··· Data excerpts
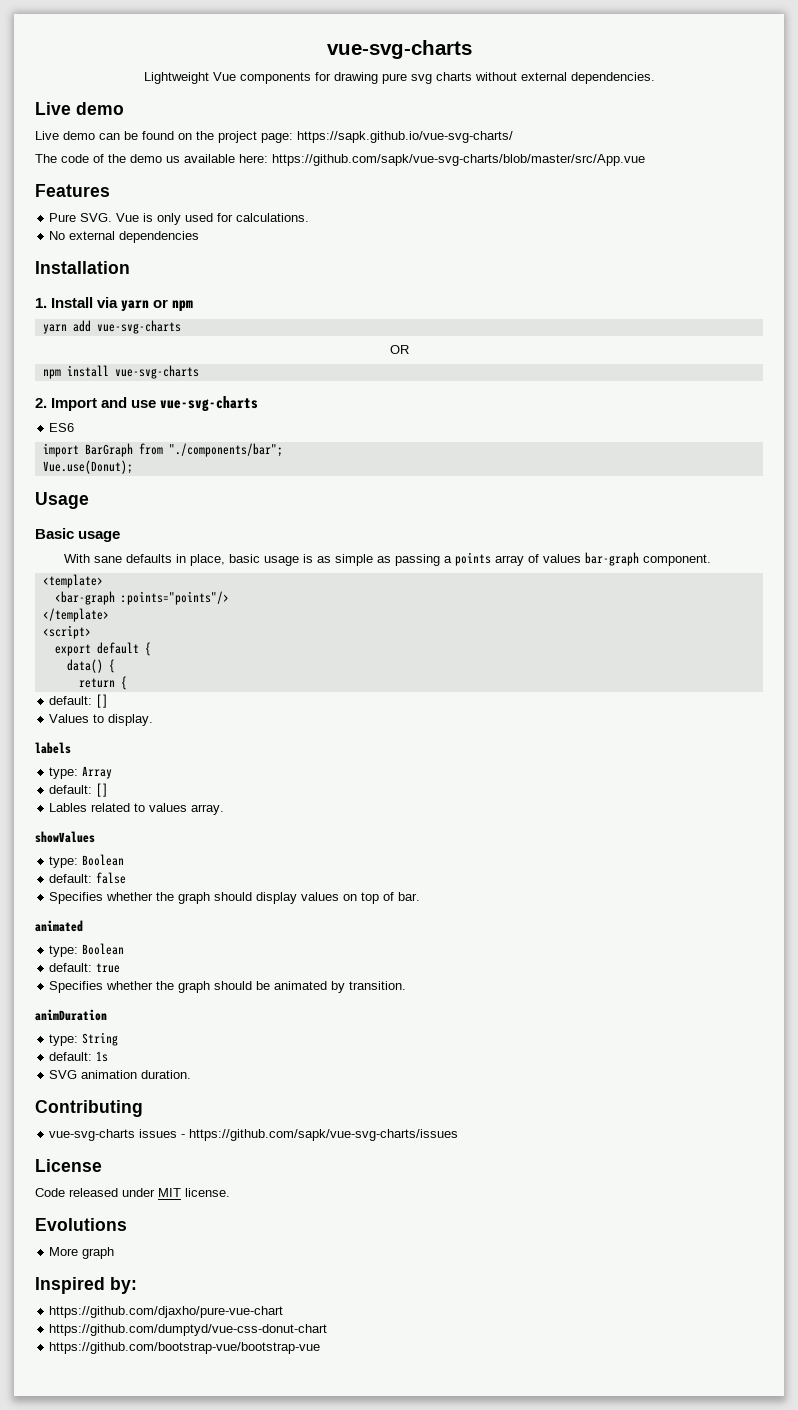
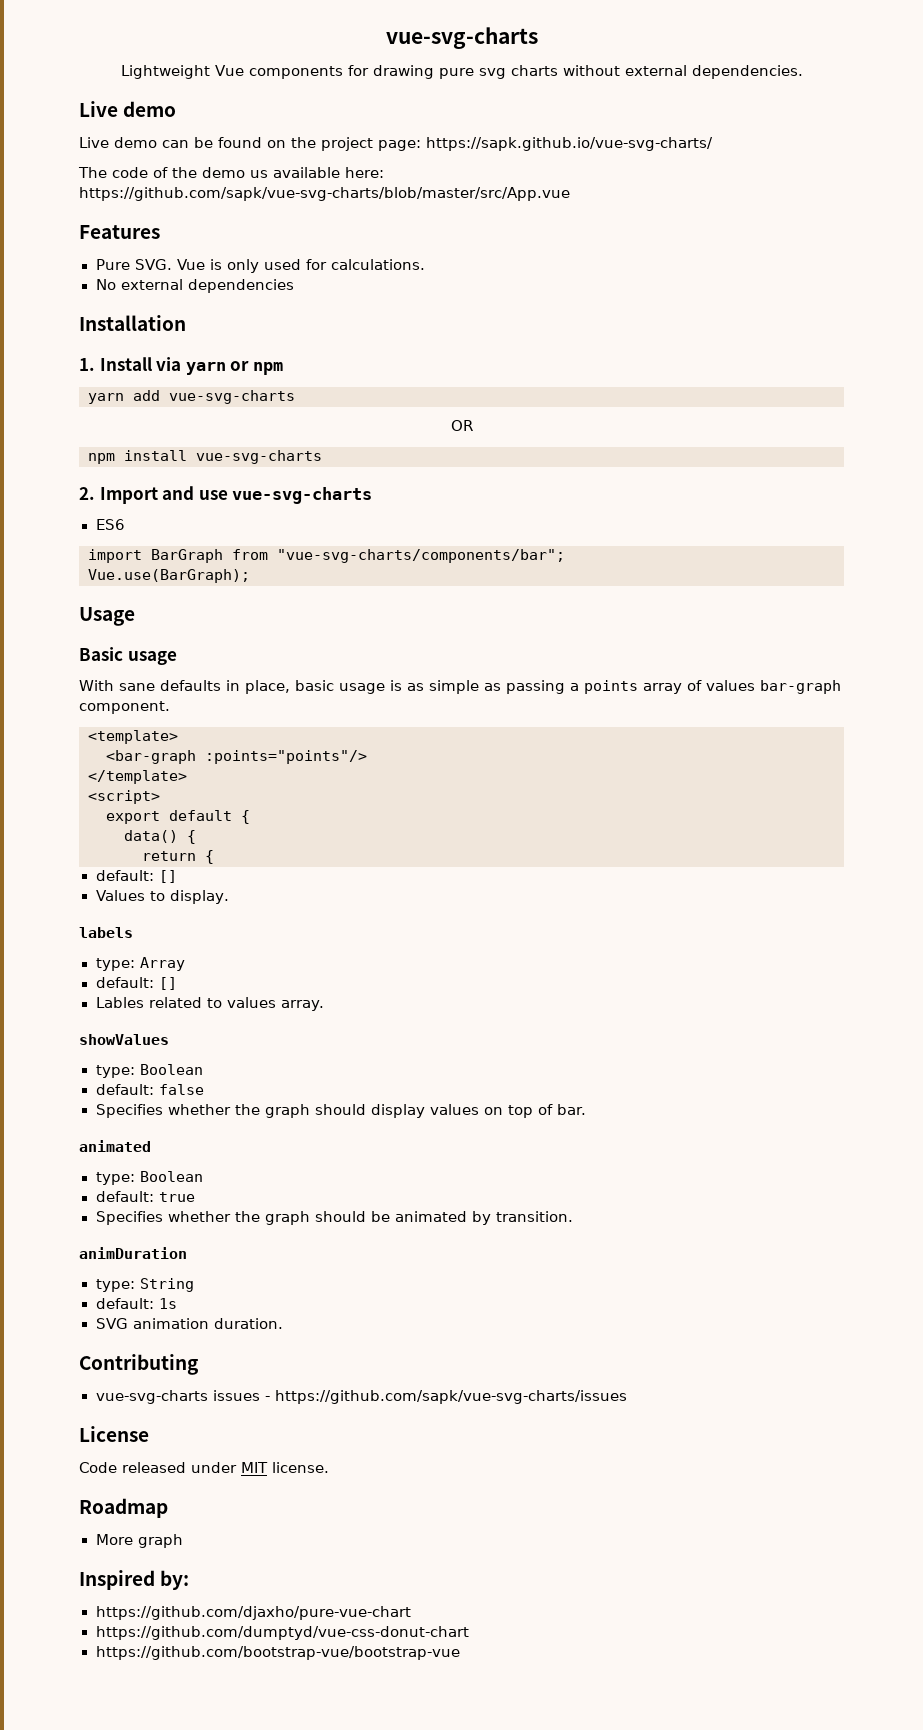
- import BarGraph from "./components/bar";
- Vue.use(Donut);
+ import BarGraph from "vue-svg-charts/components/bar";
+ Vue.use(BarGraph);
- Evolutions
+ Roadmap

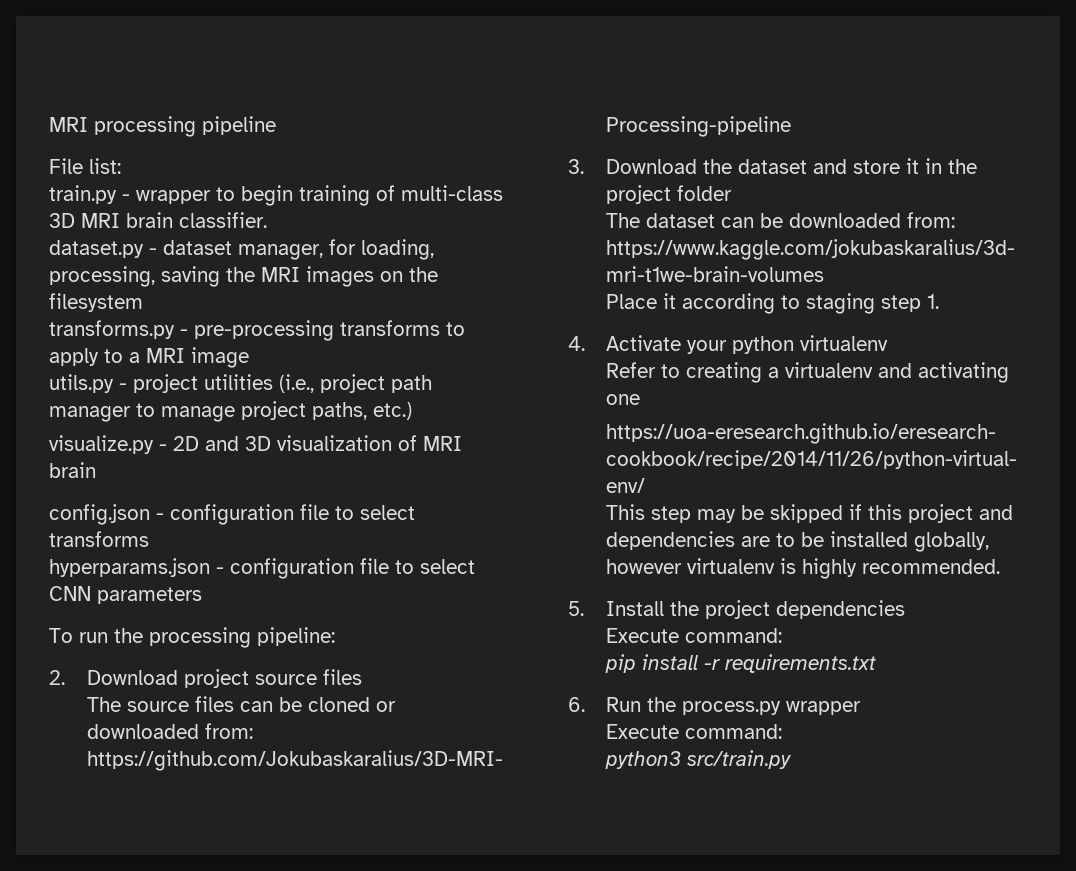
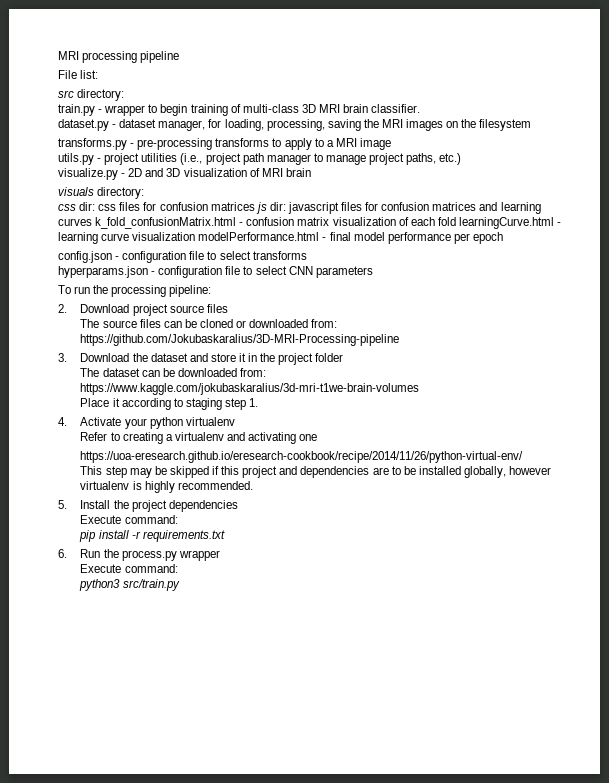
+ src directory:
+ visuals directory:
+ css dir: css files for confusion matrices js dir: javascript files for confusion matrices and learning curves k_fold_confusionMatrix.html - confusion matrix visualization of each fold learningCurve.html - learning curve visualization modelPerformance.html - final model performance per epoch

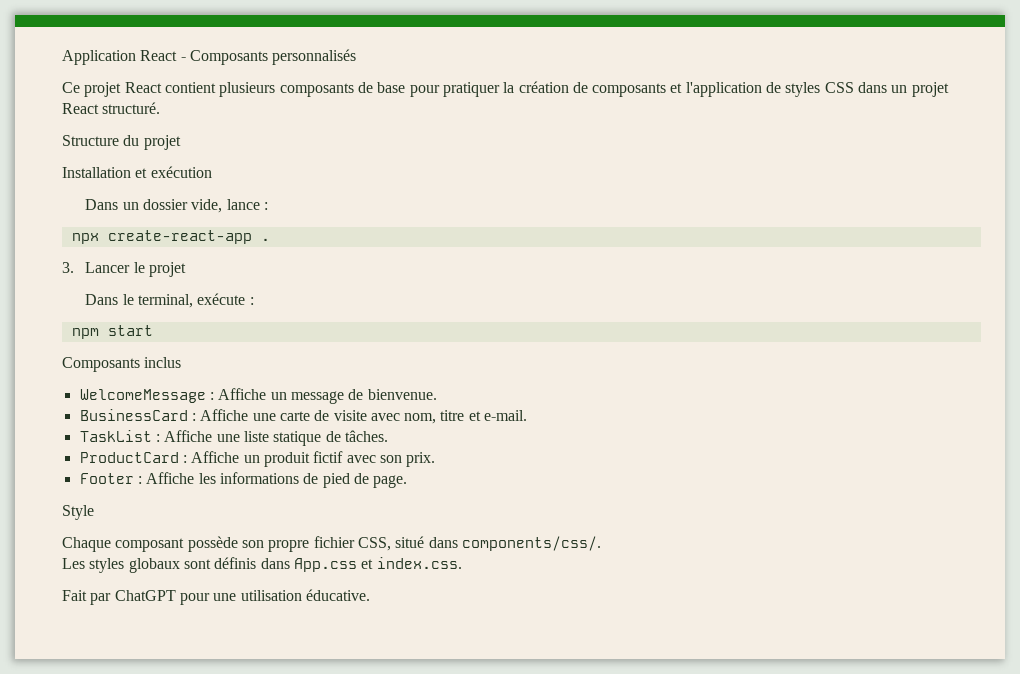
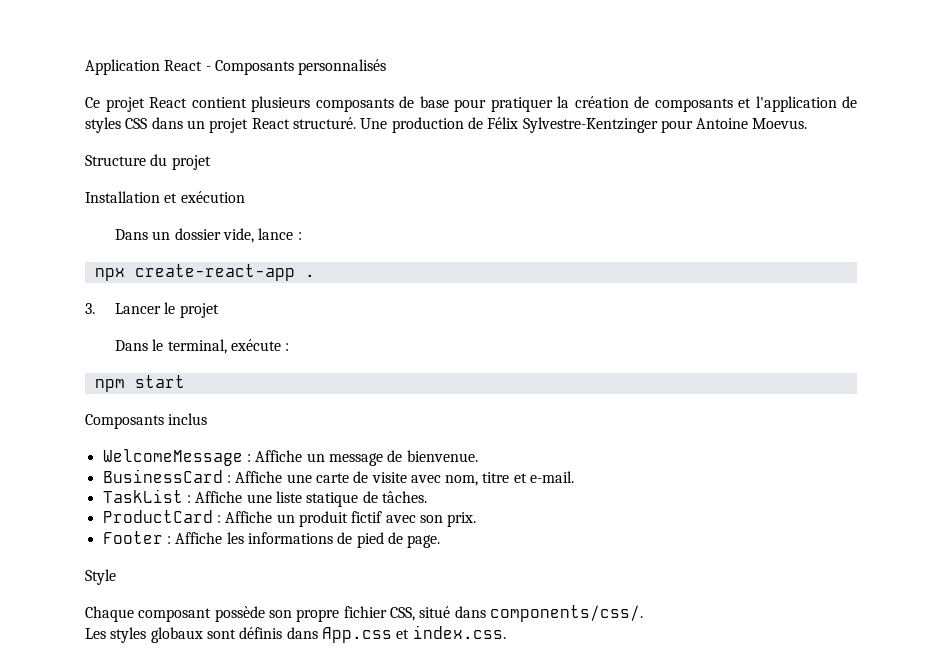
+ Une production de Félix Sylvestre-Kentzinger pour Antoine Moevus.
- Fait par ChatGPT pour une utilisation éducative.

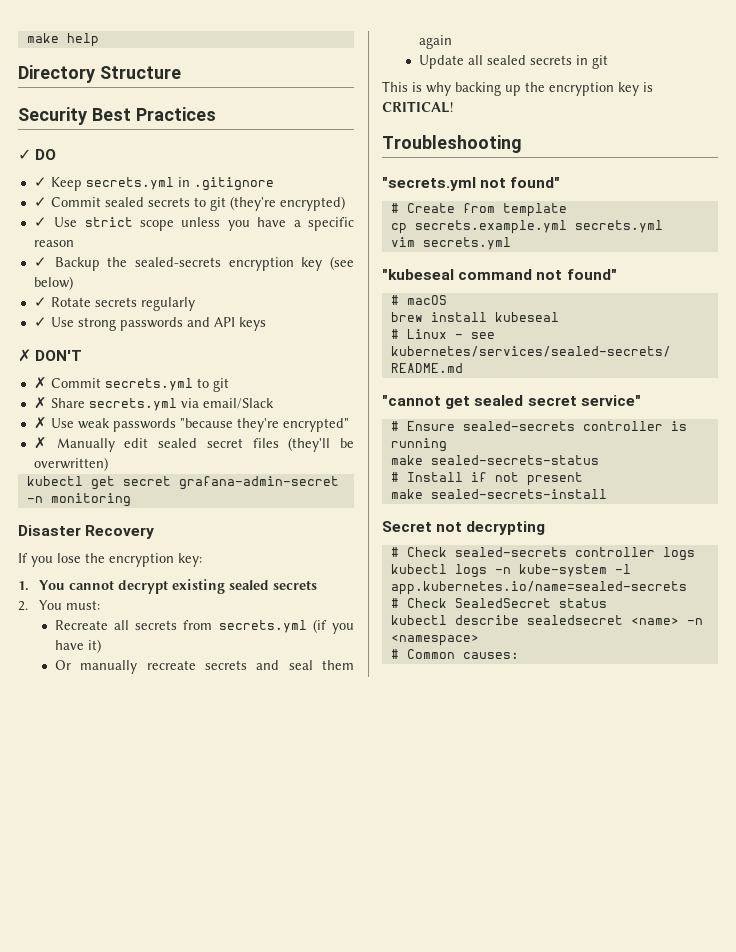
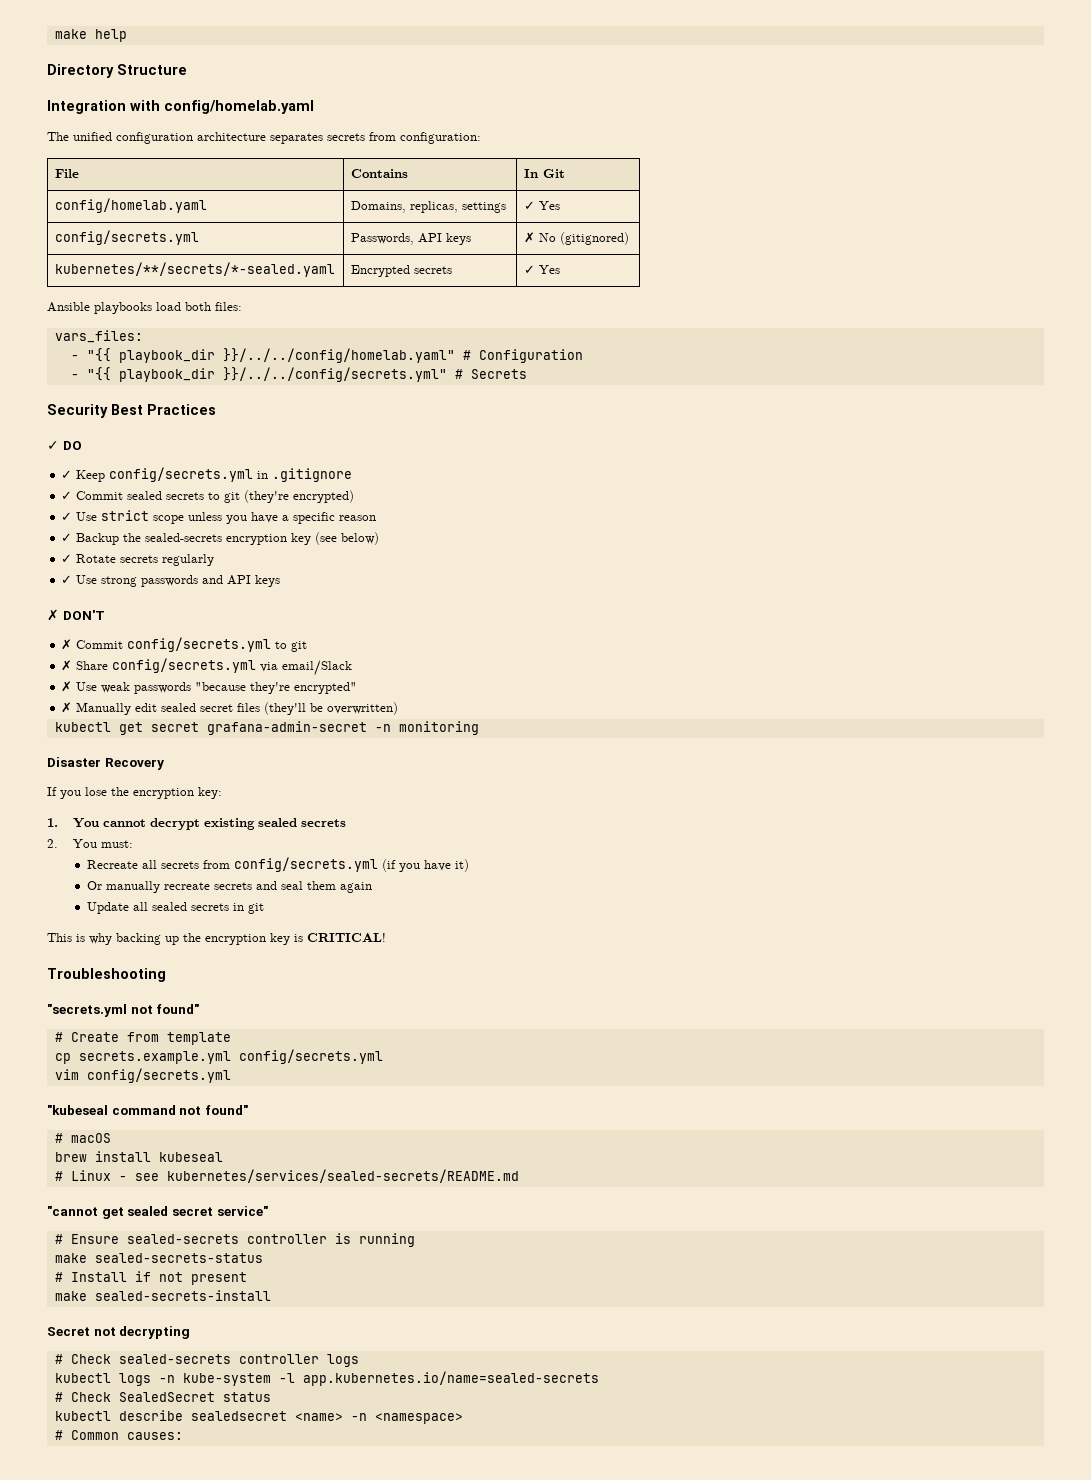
+ Integration with config/homelab.yaml
+ The unified configuration architecture separates secrets from configuration:
+ File | Contains | In Git
+ config/homelab.yaml | Domains, replicas, settings | ✓ Yes
+ config/secrets.yml | Passwords, API keys | ✗ No (gitignored)
+ kubernetes/**/secrets/*-sealed.yaml | Encrypted secrets | ✓ Yes
+ Ansible playbooks load both files:
+ vars_files:
+ - "{{ playbook_dir }}/../../config/homelab.yaml" # Configuration
+ - "{{ playbook_dir }}/../../config/secrets.yml" # Secrets
- ✓ Keep secrets.yml in .gitignore
+ ✓ Keep config/secrets.yml in .gitignore
- ✗ Commit secrets.yml to git
+ ✗ Commit config/secrets.yml to git
- ✗ Share secrets.yml via email/Slack
+ ✗ Share config/secrets.yml via email/Slack
- Recreate all secrets from secrets.yml (if you have it)
+ Recreate all secrets from config/secrets.yml (if you have it)
- cp secrets.example.yml secrets.yml
+ cp secrets.example.yml config/secrets.yml
- vim secrets.yml
+ vim config/secrets.yml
······
## Exercise:
Give the exact lines, and only those, from the line containing "Contains | In Git" through the line containing "config/secrets.yml to git" in the entries above.

## Answer area:
+ File | Contains | In Git
+ config/homelab.yaml | Domains, replicas, settings | ✓ Yes
+ config/secrets.yml | Passwords, API keys | ✗ No (gitignored)
+ kubernetes/**/secrets/*-sealed.yaml | Encrypted secrets | ✓ Yes
+ Ansible playbooks load both files:
+ vars_files:
+ - "{{ playbook_dir }}/../../config/homelab.yaml" # Configuration
+ - "{{ playbook_dir }}/../../config/secrets.yml" # Secrets
- ✓ Keep secrets.yml in .gitignore
+ ✓ Keep config/secrets.yml in .gitignore
- ✗ Commit secrets.yml to git
+ ✗ Commit config/secrets.yml to git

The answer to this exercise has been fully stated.